New Voice: Lindsey Scheibe on Riptide

By Cynthia Leitich Smith
for Cynsations

Lindsey Scheibe is the first-time author of Riptide (Flux, 2013). From the promotional copy:

Grace has one summer to prove she’s good enough.

For Grace Parker, surfing is all about the ride and the moment. Everything else disappears. She can forget that her best friend, Ford Watson, has a crush on her that she can’t reciprocate. She can forget how badly she wants to get a surf scholarship to U.C. San Diego. She can forget the pressure of her parents’ impossibly high expectations.

When Ford enters Grace into a surf competition— the only way she can impress the UCSD surfing scouts—she has one summer to train and prepare. Will she gain everything she’s ever wanted or lose the only things that ever mattered?

Could you tell us about your writing community-your critique group or partner or other sources of emotional and/or professional support?

I am blessed to be part of an awesome and very active writing community – Austin SCBWI. It is through that chapter that I met critique partners, made writing friends, and life friends.

Cynthia – you are a strong presence and leader in our chapter and I have definitely been blessed by mentor moments with you regarding milestones on my path to publication. The example you have set has been an excellent one.

Cynthia Leitich Smith & Lindsey Scheibe celebrate Liz Garton Scanlon's Happy Birthday Bunny!
Nikki Loftin has been an immense blessing in the form of critique partner, in paving the way for debut author info, and an awesome source of emotional support.

Lindsey and Nikki Loftin
Sam Bond and Raynbow Gignilliat (online crit partners) read so many early drafts of this manuscript, they deserve a medal.
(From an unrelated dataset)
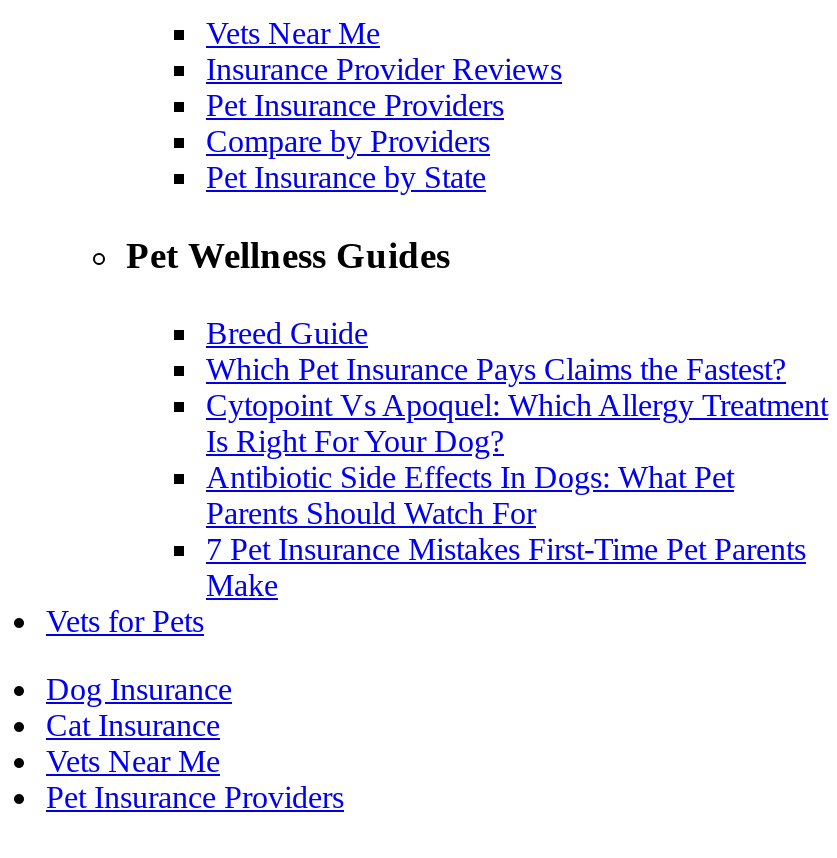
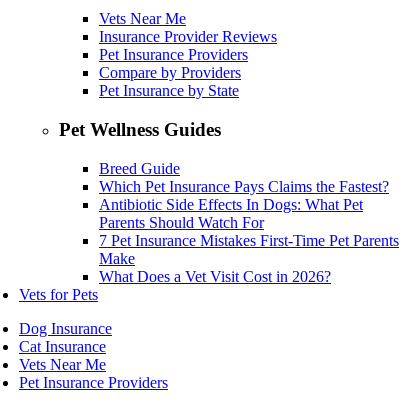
- Cytopoint Vs Apoquel: Which Allergy Treatment
- Is Right For Your Dog?

moved up: Antibiotic Side Effects In Dogs: What Pet | Parents Should Watch For | 7 Pet Insurance Mistakes First-Time Pet Parents | Make

+ What Does a Vet Visit Cost in 2026?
Samantha Bond with former Austin SCBWI RA Tim Crow & Nikki
Local published authors have been a huge source of inspiration, encouragement, and know how for not only the publishing process but for writing from your heart. That is priceless.

What was the one craft resource book that helped you most during your apprenticeship? Why? How would you book-talk it to another beginning writer in need of help?

In the very beginning, a fabulous resource for me was The First Five Pages by Noah Lukeman (Fireside, 2000) because it really showed me where I was messing up on the mechanics of things, on the nitty gritty of editing. If a writer is interested in the basics on dialogue tags and general cleaning up of their sentences, then I would say this was a great accessible starter book.

While I didn’t use this book on my current novel, Save The Cat by Blake Snyder (Michael Wiese Productions, 2005) has become a recent favorite for plotting. If someone is looking for a book to help them with structure and plot points, then I would praise Save The Cat for not only breaking things down in very accessible ways, but also as an immensely enjoyable read. I love his examples!

What inspired you to choose the particular point of view-first, second, third (or some alternating combination) featured in your novel? What considerations came into play? Did you try the story from a different point of view at some point? If so, what made you change your mind?

Originally this story was told solely in first person point of view from one character – Grace. I wanted to create the cloud of confusion Grace lived in, but it resulted in an inability for the reader to connect with Grace’s situation.

I realized that when the story was told only from her point of view, the reader didn’t get quite how easy it was for other people to miss the enormity of what she was dealing with or to understand her and how her situation of domestic abuse played into her choices and affected her relationships.

Readers really liked the story but there was a mixed bag regarding their reactions towards Grace and her parents, which I found to be very interesting.

What I found early on in drafts is that my readers typically grudgingly or not-so-grudgingly liked the dad, couldn’t stand the mom, and loved Grace or got frustrated with her. They wanted her to behave in healthy ways even though she was surrounded and raised in an unhealthy environment.

I believe the reader put much of the onus on Grace because there was not a voice of reason they could identify with.

Readers loved the story, but they really needed a voice of reason. A way to say, hey what’s wrong with this picture – things don’t add up. A way to call Grace out on choices she made or accepted. That is where Ford’s point of view came in.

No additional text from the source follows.